Men schikt zich tot het maal. Hard zijn die boonen, taai is dat vleesch, waarvan Guiton een klein stukje, zijne vrouw niets neemt, terwijl het overige onder de drie kinderen, de beide oudsten reeds wat wederstrevend tegen die schikking - wordt verdeeld.
- Komt, gij moet er van groeijen, kinderen - zegt de vader, en hij geeft het met meer mildheid, meer zelfopoffering, dan wij kennen, of ons voorstellen kunnen welligt. - De oudste, Marguerite, láát het zich geven; haar kiesch gevoel zegt haar reeds, dat zij dit niet weigeren moet, dat zulks aanleiding zou geven tot opheldering, tot woord althans, waardoor het ouderhart zeer zou worden gedaan.
- Wacht - hooren wij van haar tot de zevenjarige Suzanne - gij hebt daar een stukje, waardoor eene zenuw of zoo iets loopt. Laat ik u met het mes helpen, - en onbemerkt verruilt zij het grooter stuk van haar bord met dat op het bord van haar zusje. Een blik der kleine vol verrukking dankt haar.
| |
| |
- Er was immers gisteren nog een stukje van het versche vleesch over, Judith? - zegt Guiton tot zijne echtgenoote. - Gij moest dat nemen. Dat is beter voor u dan pekelvleesch.
- Dat is er niet meer, Jean. Ach, gisteren avond kwam de man van de vrouw hier achter, bitterlijk klagend over hare zwakte, vragend of ik iets voor haar had, dat slechts voldoende was om dat gevoel van wee en flaauwheid te doen wijken. Ik heb het, een klein stukje voor Françoise daaraf houdende, weggegeven.....
- Weggegeven! - Het mogt zoo heeten. Het was het regte geven, het geven met opoffering, met vergeten en verloochenen van zich zelve geweest, zóó en eeniger-mate met die opoffering van zich zelve, met verzaking van wat eigenbelang en zelfs het berekenend verstand zou hebben geraden - zóó en eenigermate met zulke opoffering, als waarmede de reine, goddelijke, liefdevolle eens zich-zelv' overgaf. - En zóó geven, dat konden en deden er meerderen in die benarde veste, een Tiraud, Duprat (dat de namen van die braven hier na ruim twee eeuwen nóg worden gelezen!), die als eene weduwe de Prosni en anderen, door geen eigen nood, door geen bedenking der eigenbaat zich lieten wederhouden van, als onder het oog des gebreks, nog te hebben voor-, af te staan aan den armer' dan zij. Daar werd véél ingelegd. - Hoeveel moeten zij geven die dat doen van hunnen overvloed, opdat zij niet te verre achterstaan, die overvloed niet beschamend, verwijtend, beschuldigend, verontrustend worde!

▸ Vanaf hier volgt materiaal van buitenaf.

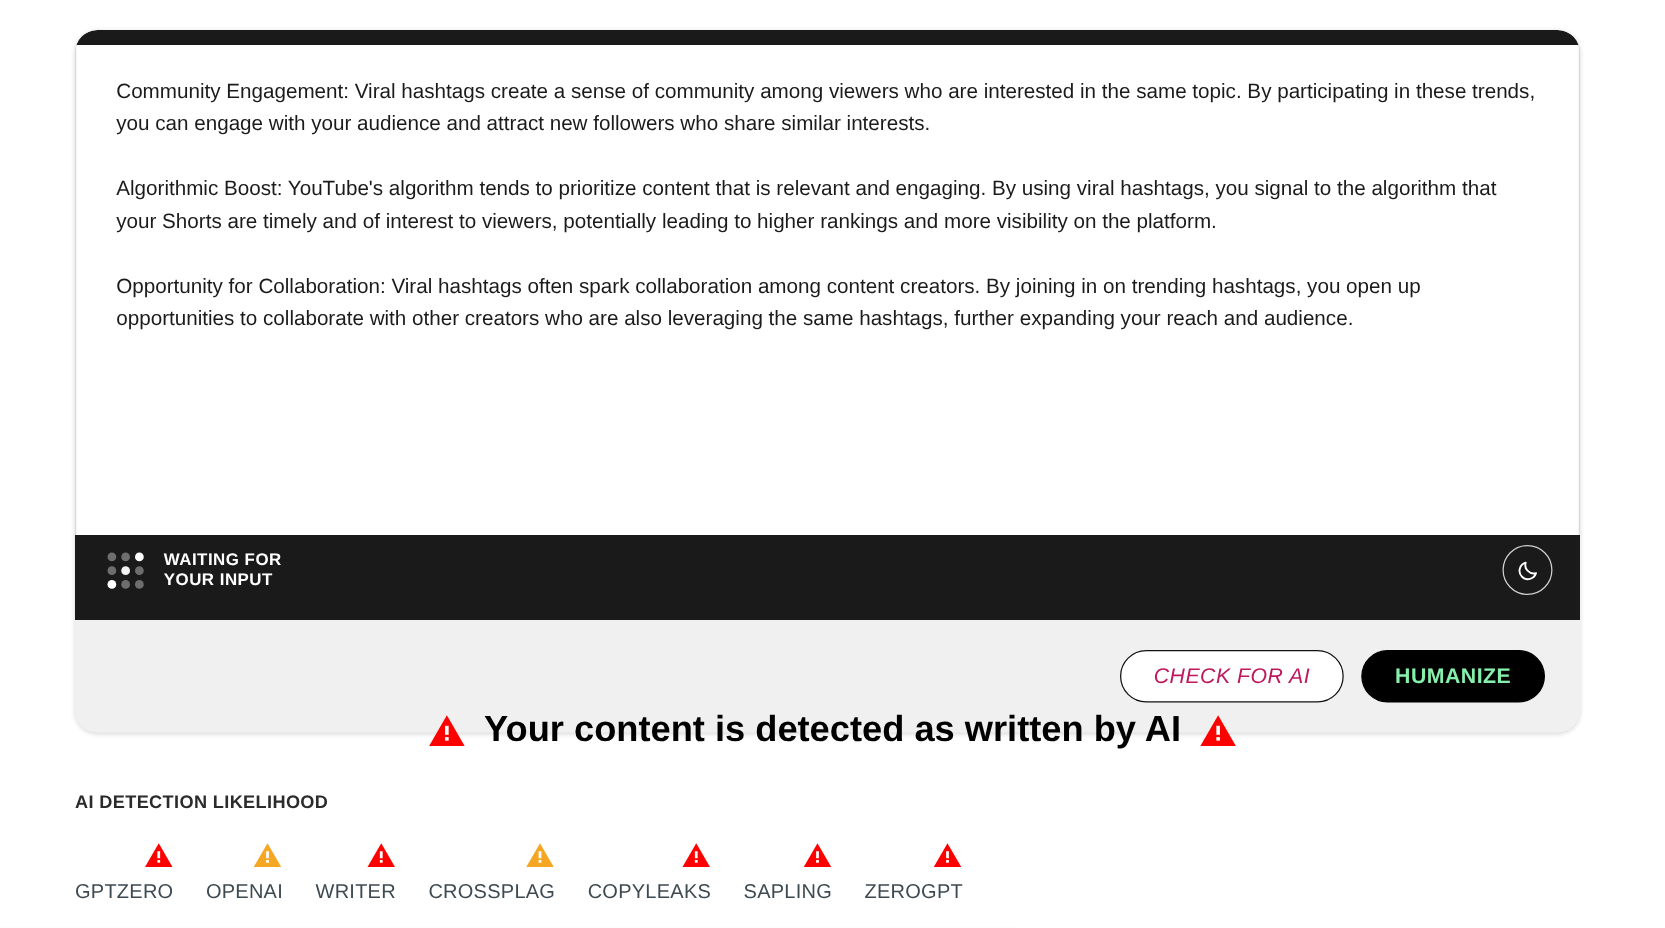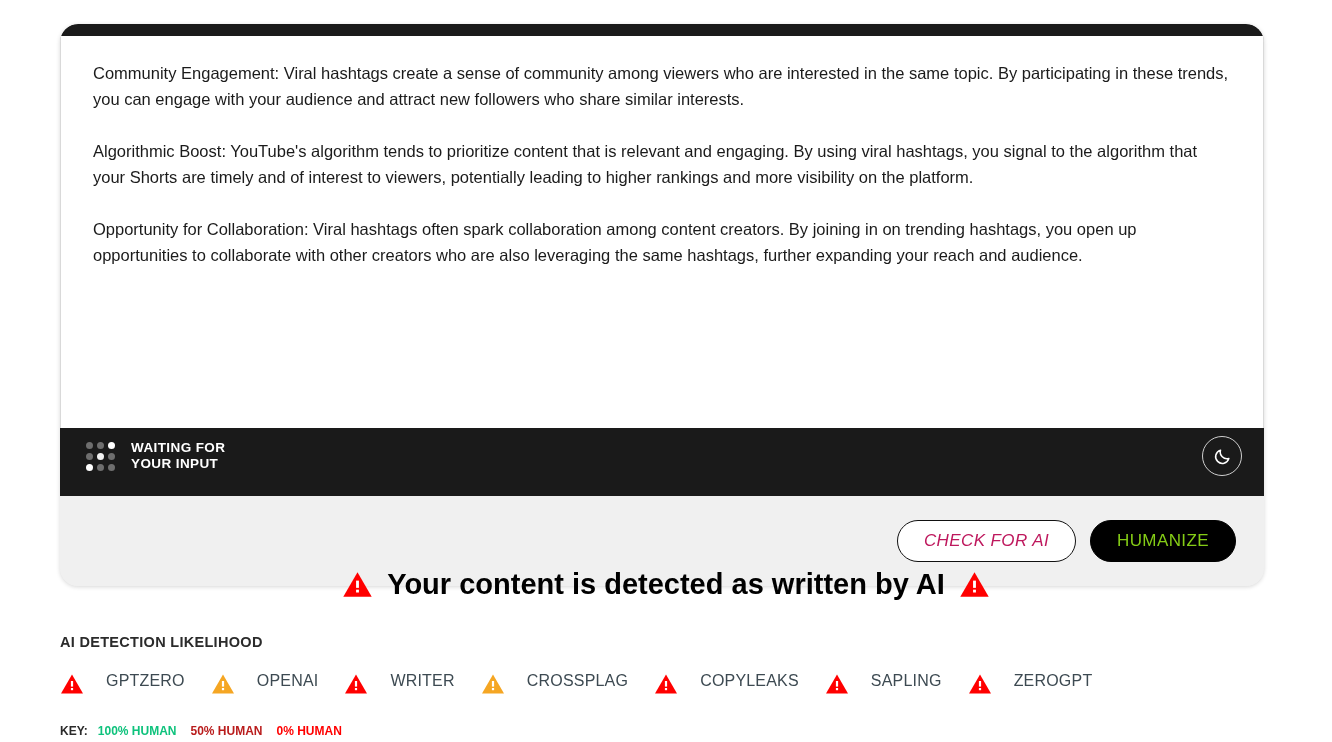"HUMANIZE" .btn-solid { color: #84cc16 -> #86efac; font-weight: normal -> bold }
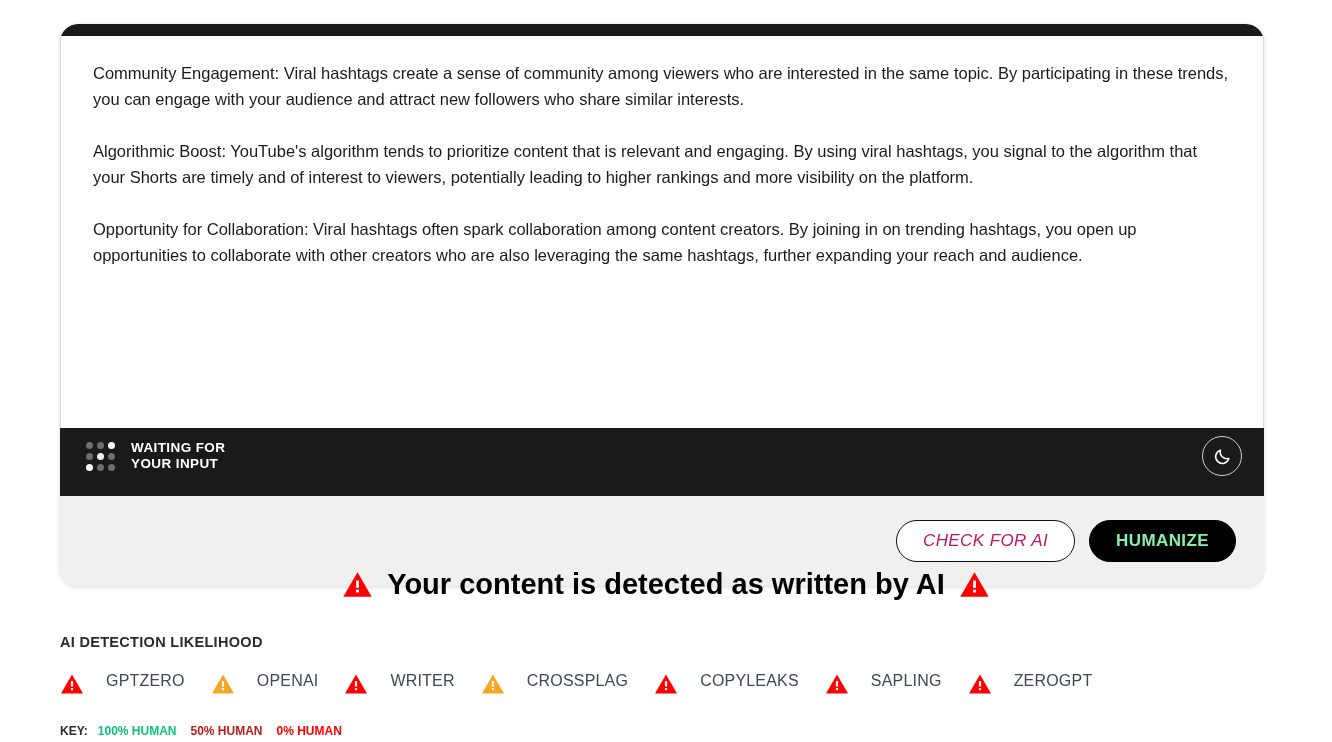"GPTZERO" .detector { align-items: flex-start -> flex-end; flex-direction: none -> column; gap: 22px -> 9px }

- Blijft gij nu dezen avond bij ons, vader? - vleide Suzanne, die na den maaltijd aan haars vaders kniën stond.
| |
| |
- Ik mag niet, lief kind! Ik moet nog naar mevrouw de prinses, en heb eerst nog een paar bezoeken af te leggen. Ik moet ook nog gaan zien op de wallen. Wacht niet naar mij. - De laatste woorden waren gerigt tot zijne vrouw.